As for direct methods for determining the depth of penetration of polymers within a porous stone substrate, a few publications describe applications of FTIR spectroscopy (Lemaire et al. 1996, 1997), either in transmission mode on samples only a few µm thick or in photoacoustic mode on unaltered samples taken from historic buildings subjected to hydrophobic treatments. FTIR spectroscopy in reflection mode was also used on sections of various stones treated with silicone resins and coordinated with measurements of water uptake of the same sections in order to link the hydrophobic properties of the treated stone to the presence of the polymer (Franke et al. 1997). It is worth noting, however, that the FTIR techniques employed by these researchers can be used to analyze only certain kinds of substrates. Photoacoustic spectroscopy, for example, can be used to investigate only the sample's uppermost layers (approximately the first 20 µm): it is not suitable for depth-profiling. Reflection FTIR analysis is successful only with certain types of stone and is generally ineffective for porous substrates, as their rough surfaces give rise to poor specular reflectance. Finally, transmission FTIR spectroscopy requires samples to be so thin that they are transparent, only a few microns thick, supported on infrared absorption-free substrates. Thus sample preparation is a delicate and time-consuming operation, and some stone samples are likely to crumble to pieces in the process.

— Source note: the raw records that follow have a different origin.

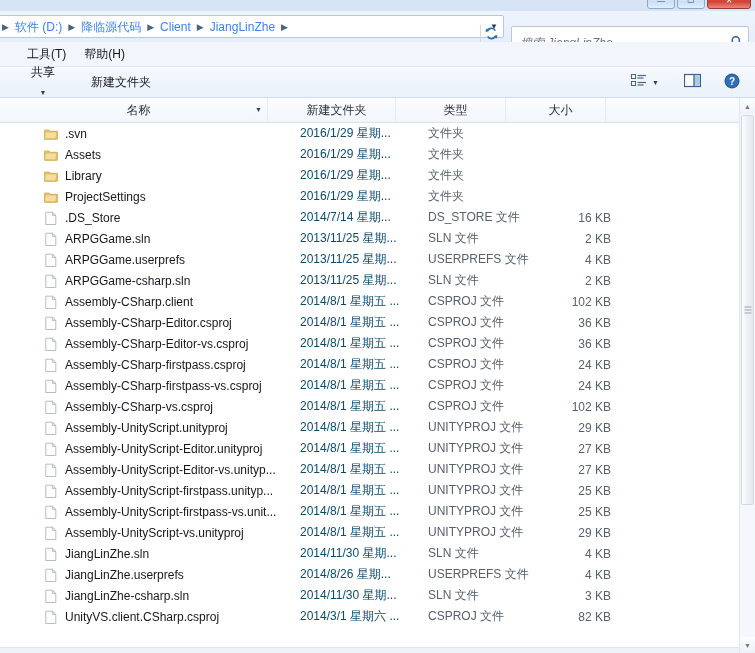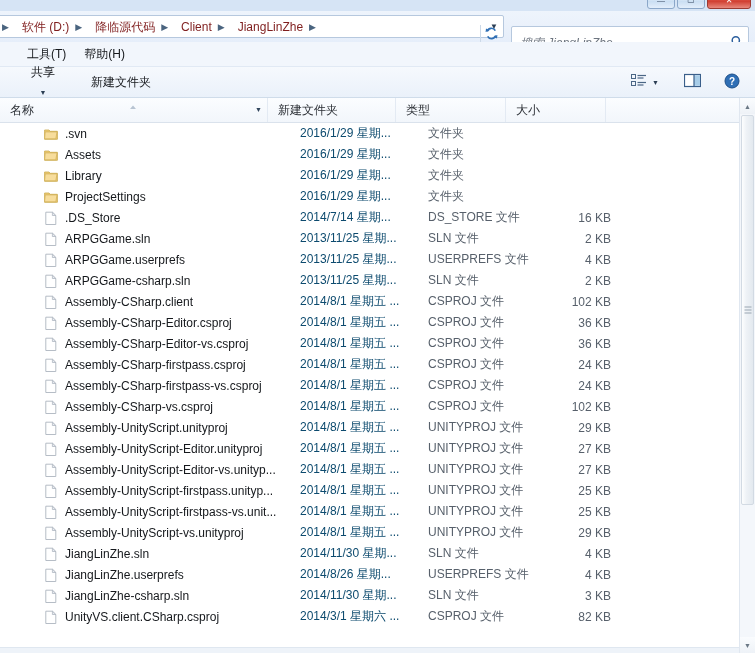--- a/index.html
+++ b/index.html
@@ -90,10 +90,9 @@
   }
   .crumb {
     font-size: 12px;
-    color: #7f1d1d;
+    color: #3b82f6;
     padding: 1px 3px;
     line-height: 16px;
-    margin-left: 7px;
   }
   .crumb-sep {
     color: #4a647f;

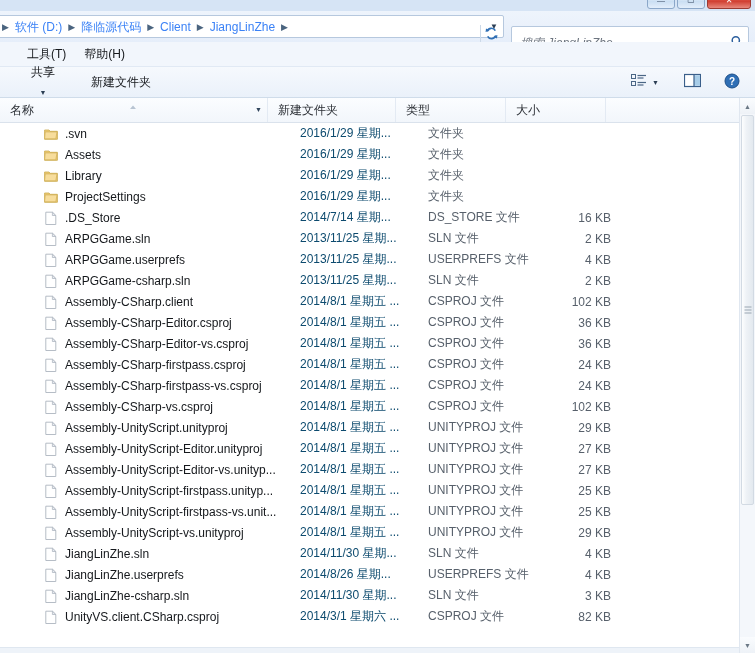--- a/index.html
+++ b/index.html
@@ -209,6 +209,7 @@
     padding-left: 10px;
     overflow: hidden;
     white-space: nowrap;
+    justify-content: center;
   }
   .col-sort {
     position: absolute;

Data on the chemical or physical-chemical interaction between porous stone and polymer product remain very scarce (Danehey et al. 1992; Elfving and Jäglid 1992; Kumar 1995; Spoto et al. 2000; Rizzarelli et al. 2001).

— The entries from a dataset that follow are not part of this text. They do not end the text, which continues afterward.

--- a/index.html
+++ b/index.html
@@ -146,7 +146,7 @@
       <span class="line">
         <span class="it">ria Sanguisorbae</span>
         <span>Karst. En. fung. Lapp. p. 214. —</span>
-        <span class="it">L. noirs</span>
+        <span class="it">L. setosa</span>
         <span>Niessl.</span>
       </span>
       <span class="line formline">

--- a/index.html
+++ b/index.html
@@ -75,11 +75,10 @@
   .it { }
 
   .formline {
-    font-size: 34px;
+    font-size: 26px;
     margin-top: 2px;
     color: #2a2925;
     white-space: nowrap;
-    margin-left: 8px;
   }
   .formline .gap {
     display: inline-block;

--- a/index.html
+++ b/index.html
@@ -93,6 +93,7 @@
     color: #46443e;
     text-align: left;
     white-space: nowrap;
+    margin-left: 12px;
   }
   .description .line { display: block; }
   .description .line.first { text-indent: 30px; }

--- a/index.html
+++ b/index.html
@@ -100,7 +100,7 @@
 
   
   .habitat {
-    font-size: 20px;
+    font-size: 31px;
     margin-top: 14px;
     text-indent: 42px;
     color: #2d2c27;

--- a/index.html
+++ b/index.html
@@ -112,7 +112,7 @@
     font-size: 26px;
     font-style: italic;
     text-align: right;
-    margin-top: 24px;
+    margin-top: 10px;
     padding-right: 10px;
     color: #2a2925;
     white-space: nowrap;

The work described in this article explores various approaches using FTIR accessories and equipment to understand whether and how polymers penetrate inside the porous matrix of stone. Micro-attenuated total reflection (ATR), diamond cell transmission, and thermogravimetry-FTIR were evaluated. Depth-profiling of polymers inside stone substrates by direct determination with vibrational spectroscopic techniques has the advantage of providing information on the actual molecular structure of the macromolecule deposited inside the porosity of the stone. This information can help to verify possible modifications induced by humidity, solvent residues, salts, or particular chemical compounds and to evaluate the presence of chemical or electrostatic interactions between polymer and stone or to assess the occurrence of chromatographic separation effects during treatment. A systematic study of the potential and limitations of different infrared techniques for the investigation of stone-polymer systems has been carried out with the aim of setting up a reproducible procedure that can be used either to control conservation treatments or during maintenance operations on suitable samples of stone collected from actual historic surfaces.

It must be borne in mind that concentration of polymers inside stone materials is highly dependent on stone type but is always very low, ranging from a few grams to a maximum of approximately 500 g per square meter. These quantities, especially with lowporosity stone (such as marble), are often very close to the minimum detection limits of analytical instrumentation. Nevertheless, it is likely that the polymer can display its water-repellent effect even well below the instrumental detection limits. Therefore the analytical problems to be solved were particularly challenging. Indeed, the various instrumental setups and sample manipulations described here were developed in response to the need for detecting the presence and distribution of very small amounts of different polymers within the porous matrix of stone, with a widely used and well-established technique such as FTIR spectroscopy.